Only the lines from the one holding "Avg Price (Mar), 2022-02-08: none -> 1000" to the end of the data should be echoed, exactly as they appear, minus the pictures.

──────── Supplied material ────────

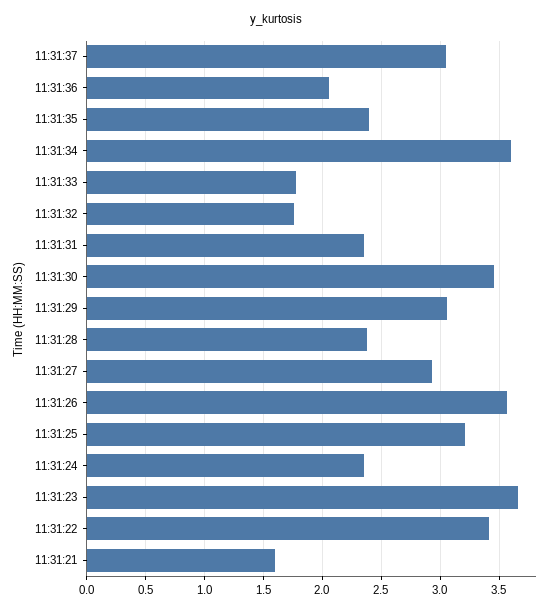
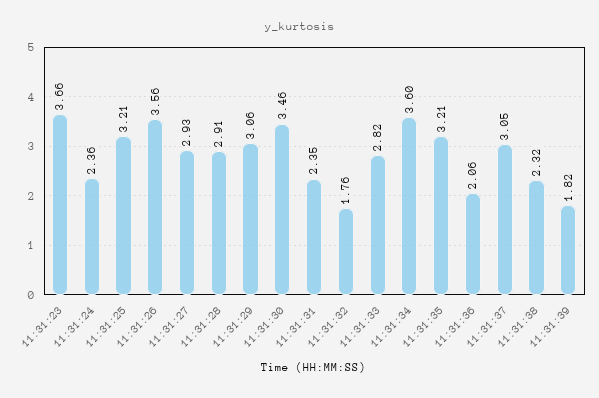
11:31:35: 2.4 -> 3.21
11:31:33: 1.8 -> 2.82
11:31:28: 2.4 -> 2.91
11:31:22: 3.4 -> none
11:31:21: 1.6 -> none
11:31:38: none -> 2.32
11:31:39: none -> 1.82

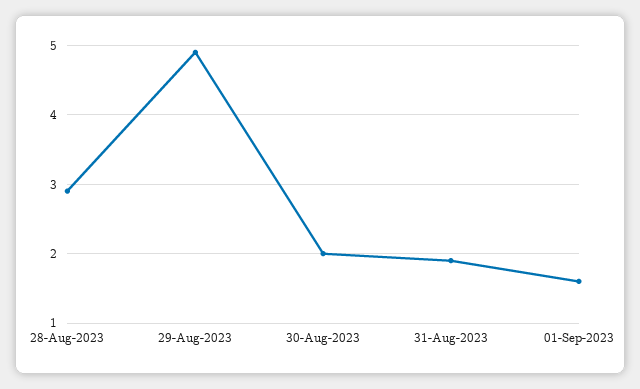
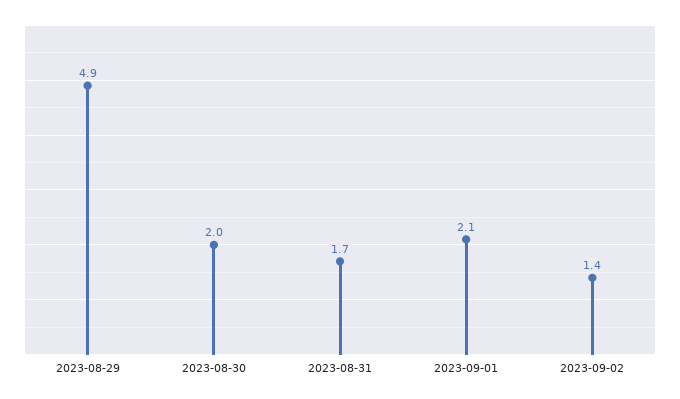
28-Aug-2023: 2.9 -> none
31-Aug-2023: 1.9 -> 1.7
01-Sep-2023: 1.6 -> 2.1
2023-09-02: none -> 1.4

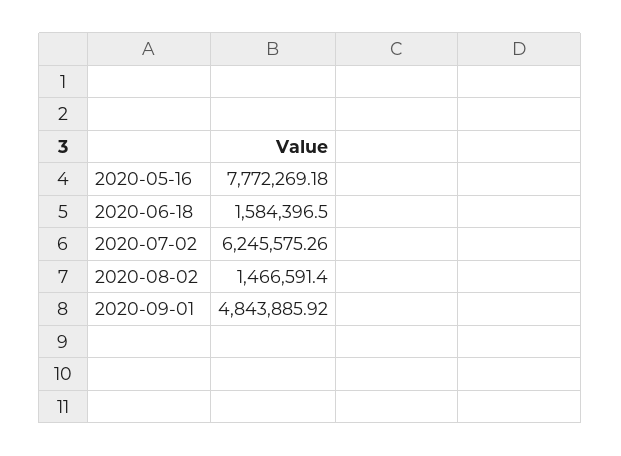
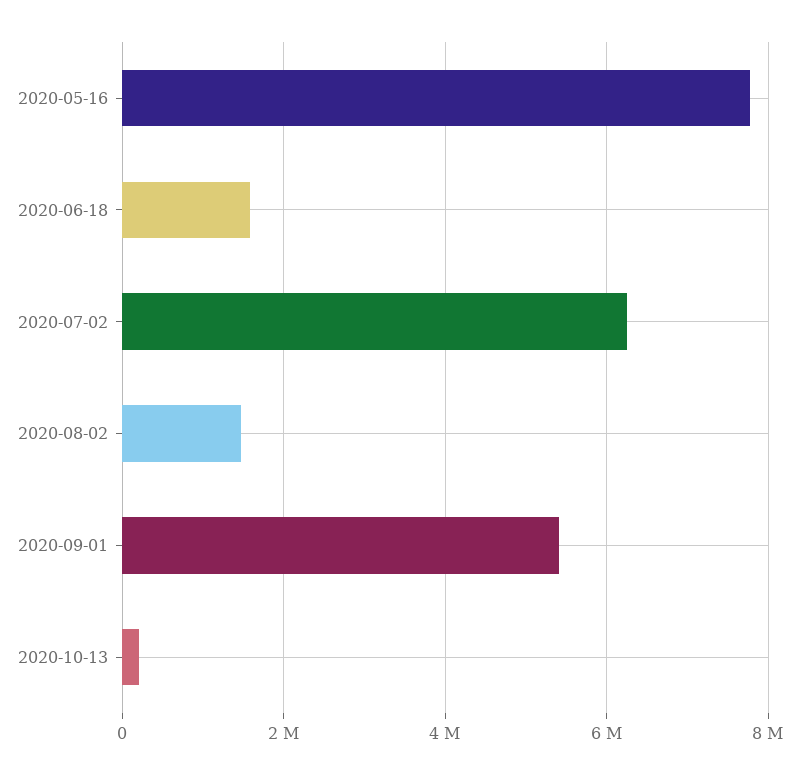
2020-09-01: 4843885.92 -> 5400000
2020-10-13: none -> 200000

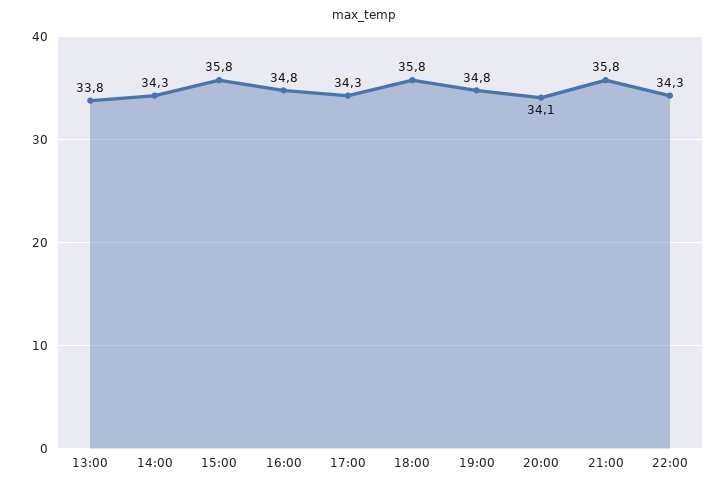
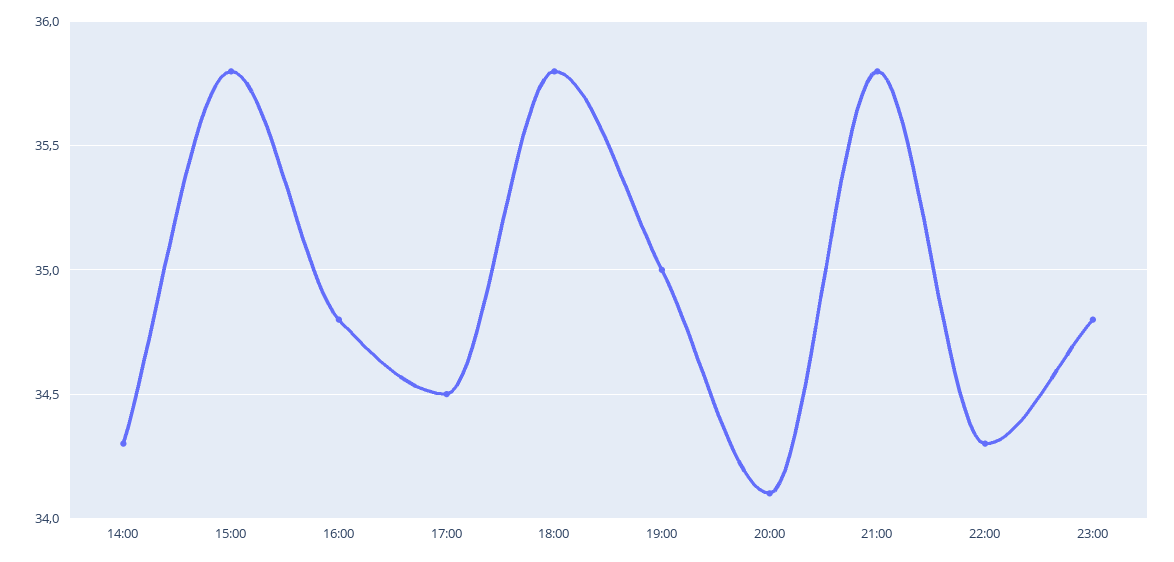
13:00: 33.8 -> none
17:00: 34.3 -> 34.5
19:00: 34.8 -> 35
23:00: none -> 34.8

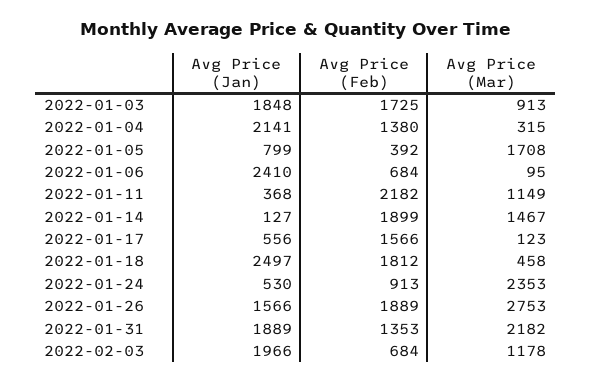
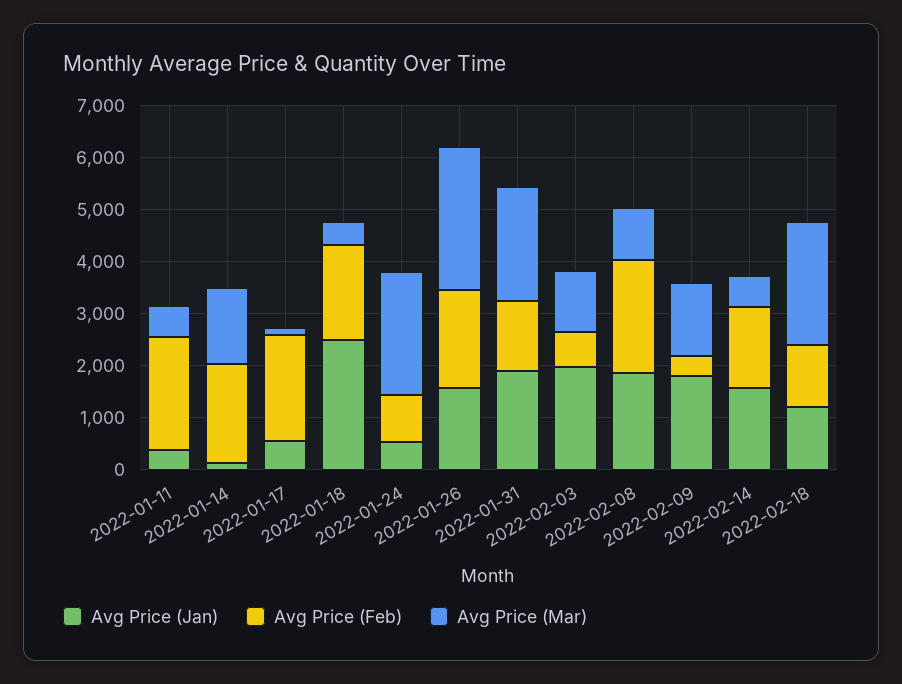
Avg Price (Jan), 2022-01-03: 1848 -> none
Avg Price (Feb), 2022-01-03: 1725 -> none
Avg Price (Mar), 2022-01-03: 913 -> none
Avg Price (Jan), 2022-01-04: 2141 -> none
Avg Price (Feb), 2022-01-04: 1380 -> none
Avg Price (Mar), 2022-01-04: 315 -> none
Avg Price (Jan), 2022-01-05: 799 -> none
Avg Price (Feb), 2022-01-05: 392 -> none
Avg Price (Mar), 2022-01-05: 1708 -> none
Avg Price (Jan), 2022-01-06: 2410 -> none
Avg Price (Feb), 2022-01-06: 684 -> none
Avg Price (Mar), 2022-01-06: 95 -> none
Avg Price (Mar), 2022-01-11: 1149 -> 600
Avg Price (Feb), 2022-01-17: 1566 -> 2000
Avg Price (Jan), 2022-02-08: none -> 1800
Avg Price (Feb), 2022-02-08: none -> 2200
Avg Price (Mar), 2022-02-08: none -> 1000
Avg Price (Jan), 2022-02-09: none -> 1800
Avg Price (Feb), 2022-02-09: none -> 400
Avg Price (Mar), 2022-02-09: none -> 1400
Avg Price (Jan), 2022-02-14: none -> 1600
Avg Price (Feb), 2022-02-14: none -> 1600
Avg Price (Mar), 2022-02-14: none -> 600
Avg Price (Jan), 2022-02-18: none -> 1200
Avg Price (Feb), 2022-02-18: none -> 1200
Avg Price (Mar), 2022-02-18: none -> 2400

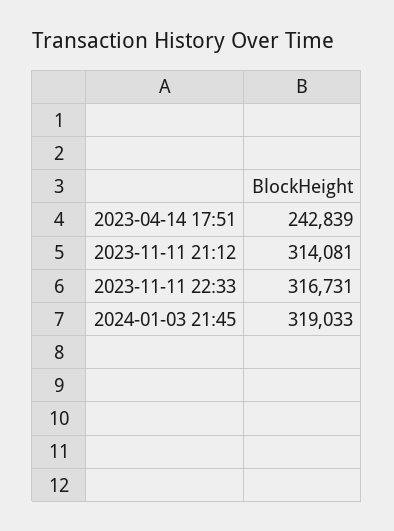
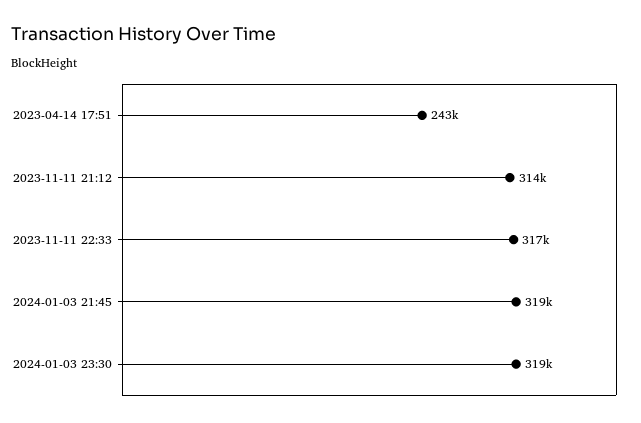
2024-01-03 23:30: none -> 319000

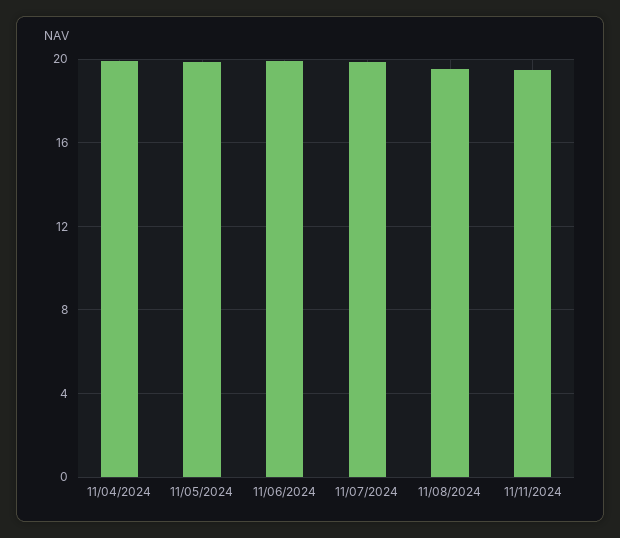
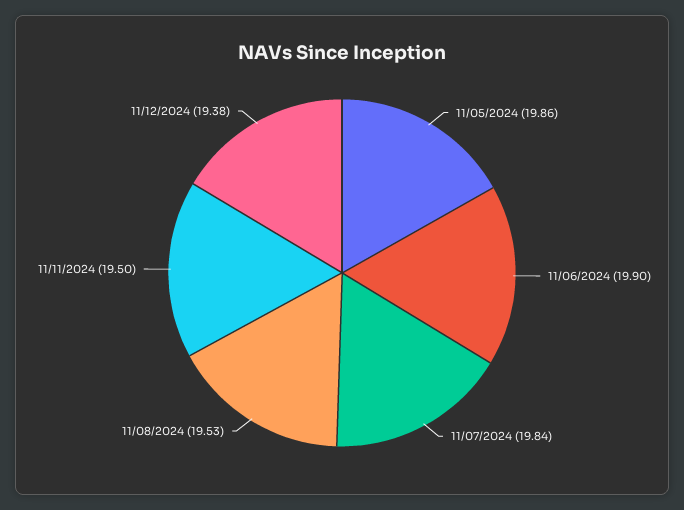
11/04/2024: 20 -> none
11/12/2024: none -> 19.38

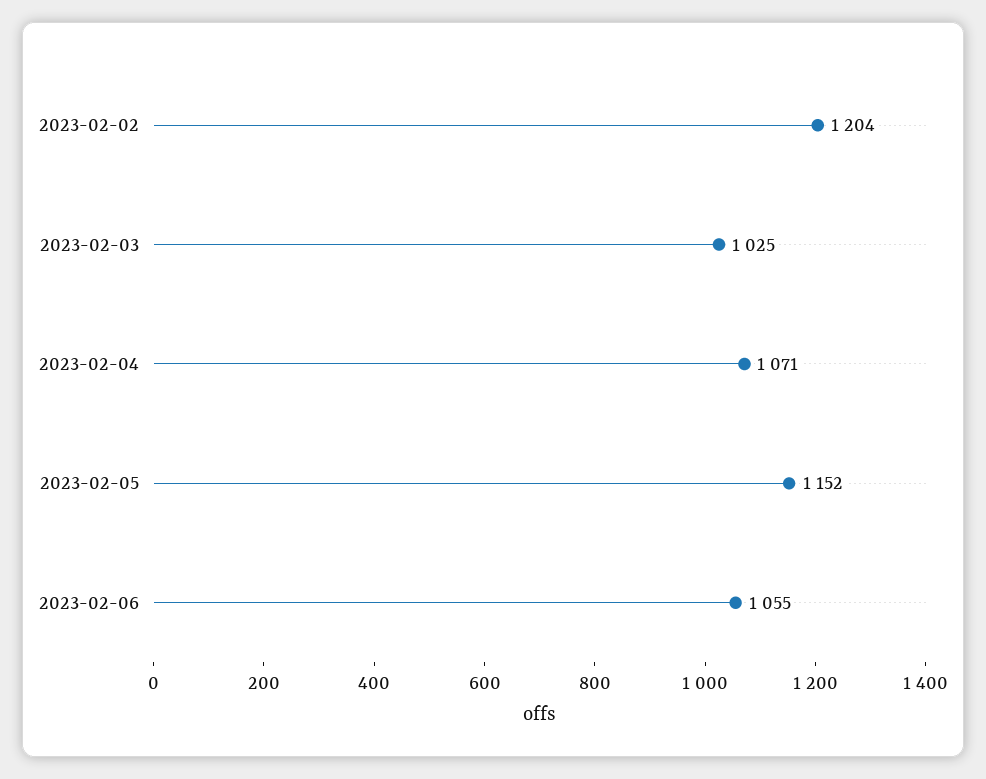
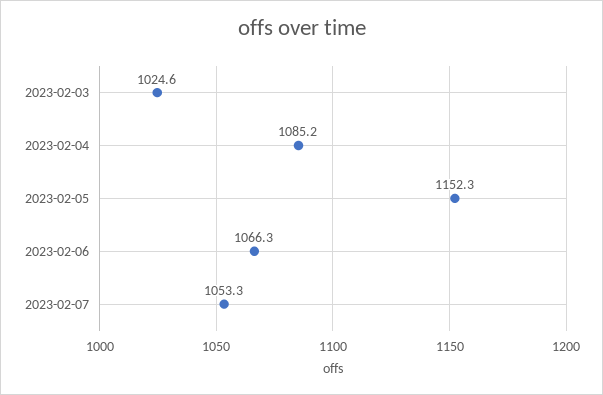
2023-02-02: 1204 -> none
2023-02-04: 1071 -> 1085.2
2023-02-06: 1055 -> 1066.3
2023-02-07: none -> 1053.3

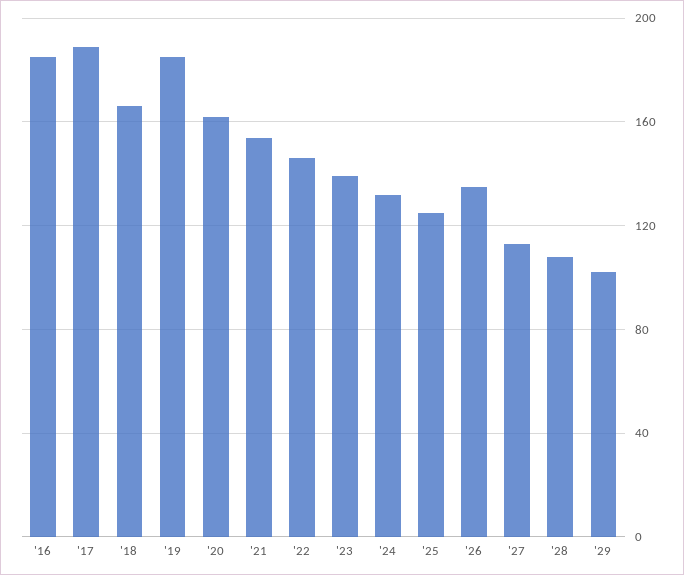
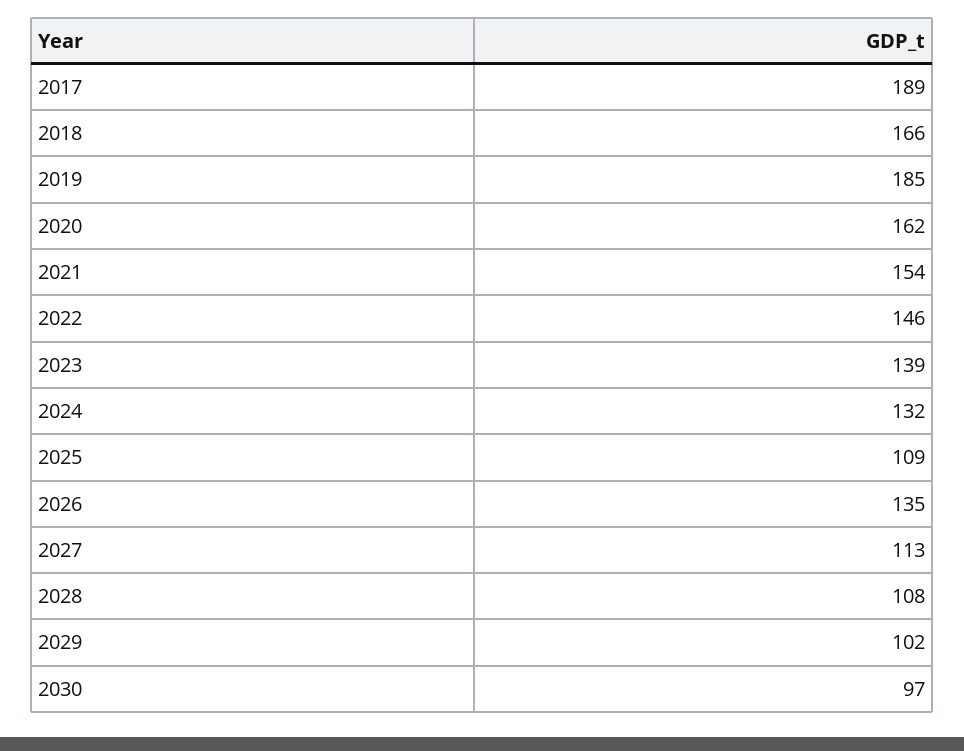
'16: 185 -> none
'25: 125 -> 109
2030: none -> 97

────────

* **Task result**
Avg Price (Mar), 2022-02-08: none -> 1000
Avg Price (Jan), 2022-02-09: none -> 1800
Avg Price (Feb), 2022-02-09: none -> 400
Avg Price (Mar), 2022-02-09: none -> 1400
Avg Price (Jan), 2022-02-14: none -> 1600
Avg Price (Feb), 2022-02-14: none -> 1600
Avg Price (Mar), 2022-02-14: none -> 600
Avg Price (Jan), 2022-02-18: none -> 1200
Avg Price (Feb), 2022-02-18: none -> 1200
Avg Price (Mar), 2022-02-18: none -> 2400

2024-01-03 23:30: none -> 319000

11/04/2024: 20 -> none
11/12/2024: none -> 19.38

2023-02-02: 1204 -> none
2023-02-04: 1071 -> 1085.2
2023-02-06: 1055 -> 1066.3
2023-02-07: none -> 1053.3

'16: 185 -> none
'25: 125 -> 109
2030: none -> 97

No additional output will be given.